Before-and-after page screenshots
______
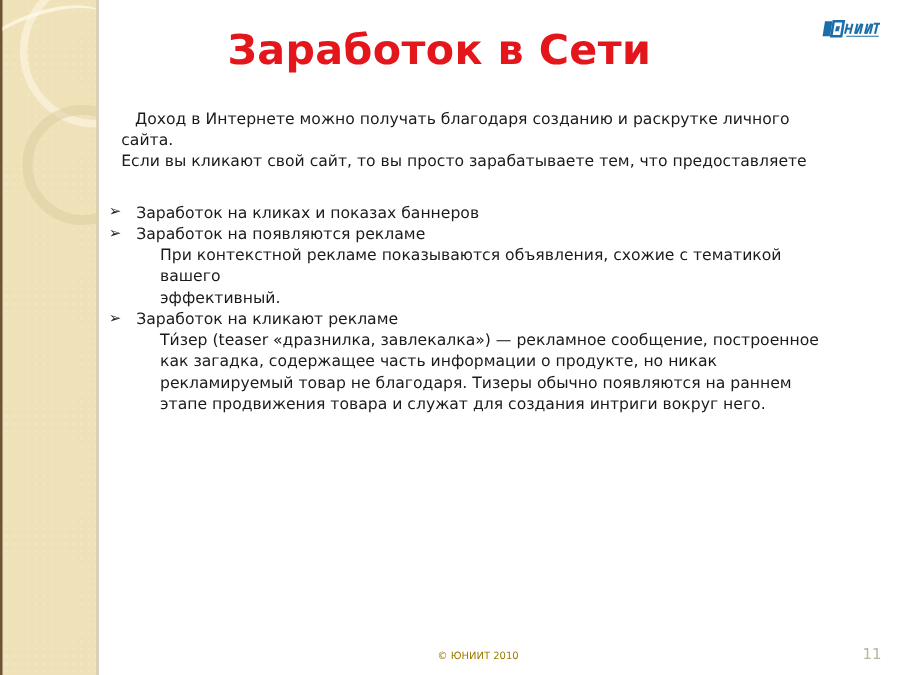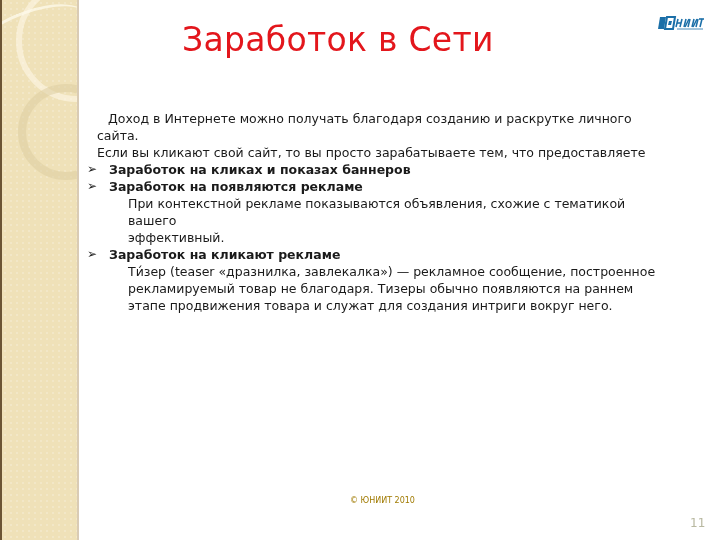"Заработок в Сети" .title { font-weight: normal -> bold }
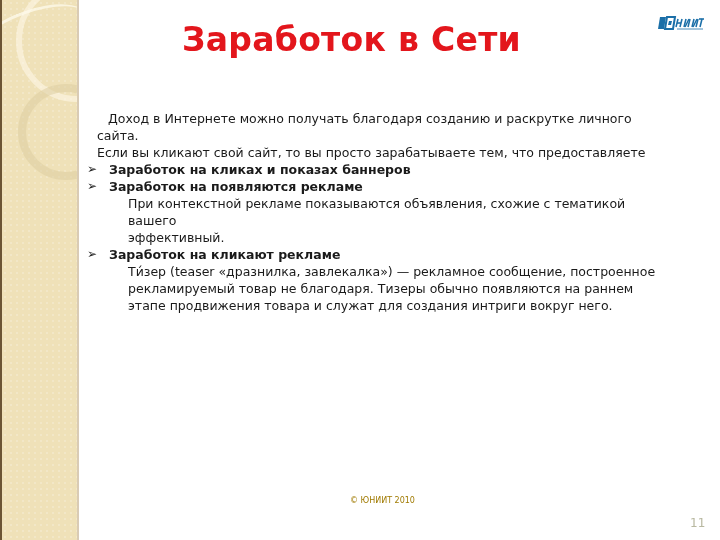"Доход в Интернете можно получать" .intro { margin-top: 24px -> none }
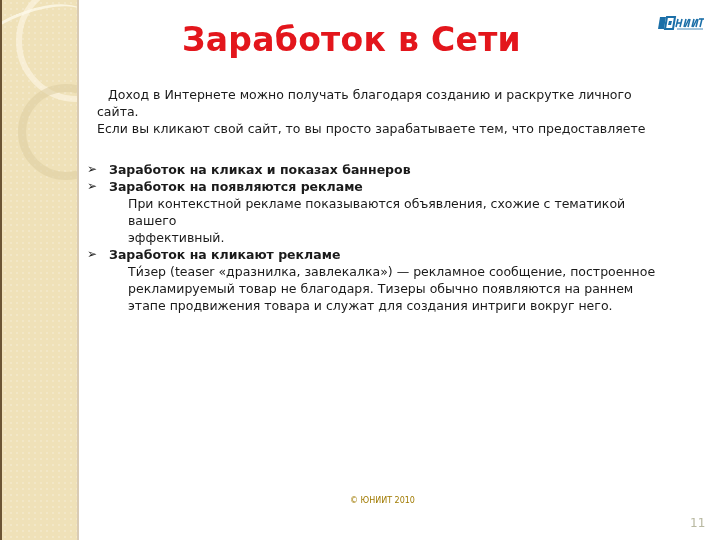"Заработок на кликах и показах" .bullet-title { font-weight: bold -> normal }
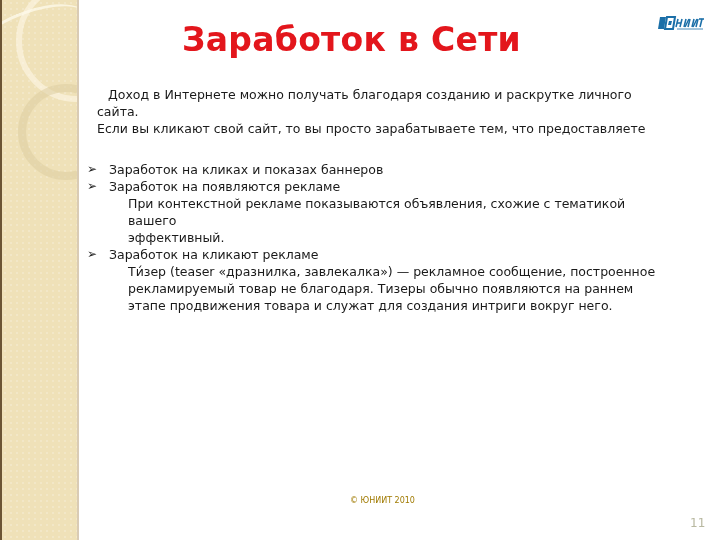"как загадка, содержащее часть информации" div { html: none -> <div>как загадка, содержащее часть информации о продукте, но никак</div> }
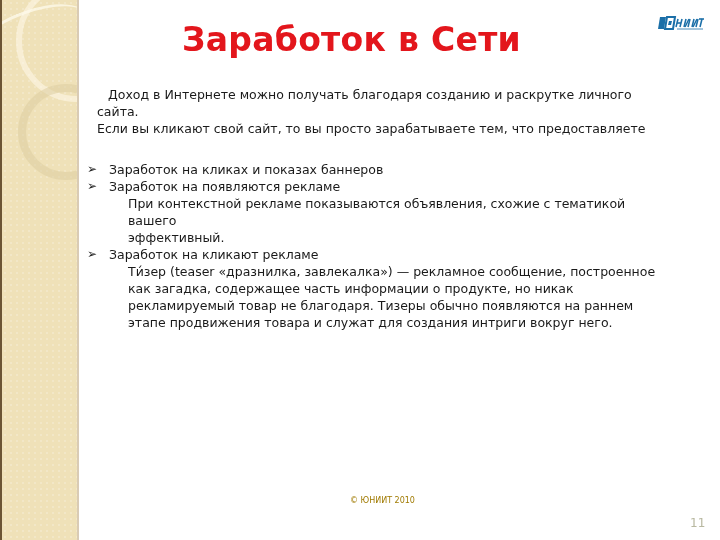"© ЮНИИТ 2010" .footer { top: 496px -> 520px }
______
# TRY IT
Output a verbatim copy of the lines from the line containing "html: none ->" through the end of the data, both included, without any images.

# WRITTEN SOLUTION
"как загадка, содержащее часть информации" div { html: none -> <div>как загадка, содержащее часть информации о продукте, но никак</div> }
"© ЮНИИТ 2010" .footer { top: 496px -> 520px }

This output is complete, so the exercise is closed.